Just want to make sure if I understand it correctly.

Thanks again for discussing with me. @AtsushiSakai

felixchenfy commented 5 years ago

@AtsushiSakai Also, In my understanding, R_sim is the noise that makes the state variables different from the ideal motion model's result. If R_sim is non-zero, the state variables should contain noise -- in this case, not a perfect circle.

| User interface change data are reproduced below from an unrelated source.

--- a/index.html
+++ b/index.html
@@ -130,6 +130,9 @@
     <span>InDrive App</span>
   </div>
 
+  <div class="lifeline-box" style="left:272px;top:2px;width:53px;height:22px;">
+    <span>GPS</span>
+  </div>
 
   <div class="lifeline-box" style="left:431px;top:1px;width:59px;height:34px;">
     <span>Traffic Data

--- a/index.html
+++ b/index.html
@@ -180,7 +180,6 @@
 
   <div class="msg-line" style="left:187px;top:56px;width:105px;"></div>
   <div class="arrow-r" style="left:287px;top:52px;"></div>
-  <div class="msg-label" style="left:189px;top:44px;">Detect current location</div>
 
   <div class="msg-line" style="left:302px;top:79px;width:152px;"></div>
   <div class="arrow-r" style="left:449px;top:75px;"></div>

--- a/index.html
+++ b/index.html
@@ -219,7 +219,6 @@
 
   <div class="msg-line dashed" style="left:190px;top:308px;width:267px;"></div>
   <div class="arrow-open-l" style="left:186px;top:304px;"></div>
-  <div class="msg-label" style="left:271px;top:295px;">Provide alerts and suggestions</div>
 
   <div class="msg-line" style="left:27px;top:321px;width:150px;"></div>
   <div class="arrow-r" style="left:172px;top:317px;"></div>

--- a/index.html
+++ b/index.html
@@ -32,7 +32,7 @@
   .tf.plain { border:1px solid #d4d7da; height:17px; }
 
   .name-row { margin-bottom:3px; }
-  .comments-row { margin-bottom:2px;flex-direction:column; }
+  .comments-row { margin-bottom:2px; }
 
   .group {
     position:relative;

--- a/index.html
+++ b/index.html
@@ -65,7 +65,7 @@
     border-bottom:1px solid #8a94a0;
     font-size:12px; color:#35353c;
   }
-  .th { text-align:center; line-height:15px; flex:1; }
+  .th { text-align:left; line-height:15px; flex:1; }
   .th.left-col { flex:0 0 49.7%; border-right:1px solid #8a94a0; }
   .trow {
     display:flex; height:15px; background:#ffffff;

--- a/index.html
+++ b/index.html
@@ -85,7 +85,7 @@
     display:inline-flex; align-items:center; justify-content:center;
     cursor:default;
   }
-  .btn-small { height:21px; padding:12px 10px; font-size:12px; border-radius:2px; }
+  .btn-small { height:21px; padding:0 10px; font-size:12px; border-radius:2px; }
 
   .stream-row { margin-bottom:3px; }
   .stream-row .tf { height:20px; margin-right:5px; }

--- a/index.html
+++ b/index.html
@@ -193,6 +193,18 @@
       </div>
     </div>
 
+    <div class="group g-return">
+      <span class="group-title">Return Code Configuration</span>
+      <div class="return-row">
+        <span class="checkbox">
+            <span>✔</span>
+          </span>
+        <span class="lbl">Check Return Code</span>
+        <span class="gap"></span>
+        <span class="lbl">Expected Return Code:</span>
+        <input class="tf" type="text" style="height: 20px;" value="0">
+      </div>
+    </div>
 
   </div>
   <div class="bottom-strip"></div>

You mentioned the gyro and wheel odometry sensor has noise. Since these are sensor nose, they are supposed to be added to the observation model, instead of the motion model. (My previous reply says they need to be added to x = F.dot(x) + B.dot(u) + noise, but I think I was wrong. Now I feel it needs to be added to the observation model)

AtsushiSakai commented 5 years ago

@felixchenfy

this noise R_sim is supposed to be added to the state variables angle and displacement in the form of x = F.dot(x) + B.dot(u) + noise. However, in lines 57~59, I see that the noise R_sim is added to the control input (which I understand as that the motor has some error).

I think it is depends on how do you model the noise. In this simulation, ud1 is a wheel velocity measurement with noise, ud2 is a gyro yawrate measurement with noise.

felixchenfy commented 5 years ago

@AtsushiSakai OK. I see. Thank you!

AtsushiSakai commented 5 years ago

@felixchenfy Thank you for your kind report. If you find any other problems, feel free to add an issue and PR : ).

regexident commented 5 years ago

FYI: I pointed out (and fixed) the same issue for the KF/EKF implementation in PR https://github.com/AtsushiSakai/PythonRobotics/pull/191, which was closed without an actual fix. As such you might want to revisit that PR. :)

felixchenfy commented 5 years ago

@regexident I think AtsushiSakai is assuming there is no control noise, but only observation noise on three sensors: ①lidar, ②gyroscope, and ③wheel encoder.
The lidar noise is modeled into the observation model,
and the gyroscope and encoder noise is modelled into the motion model here.

I agree with him that the logic itself makes sense, but it's just being different than the standard PF (or KF) formula and cannot be applied to the real world, because in the real world there is control noise.

regexident commented 5 years ago

@felixchenfy Agreed.

I just wanted to make sure @AtsushiSakai is aware of it, so that PF and KF/EKF stay in sync, as they’re shown next to each other for a supposedly identical scenario, which would be even more confusing otherwise. :)

malleshamdasari commented 4 years ago

Hey all (@atsushi-sakai @felixchenfy @regexident ), thanks for the insights. I am new to these topics. Can you please point me to a tutorial where I can understand this PF implementation? Thank you.

regexident commented 4 years ago

@mdasari823 The Kalman-and-Bayesian-Filters-in-Python project has a nice chapter on Particle Filters (PF) that should get you started. Just keep in mind that, as discussed above, the way noise is modeled here might look upside down compared to most other PF implementations/tutorials.

malleshamdasari commented 4 years ago

@regexident Thank you so much for the link. That is exactly what I was looking for.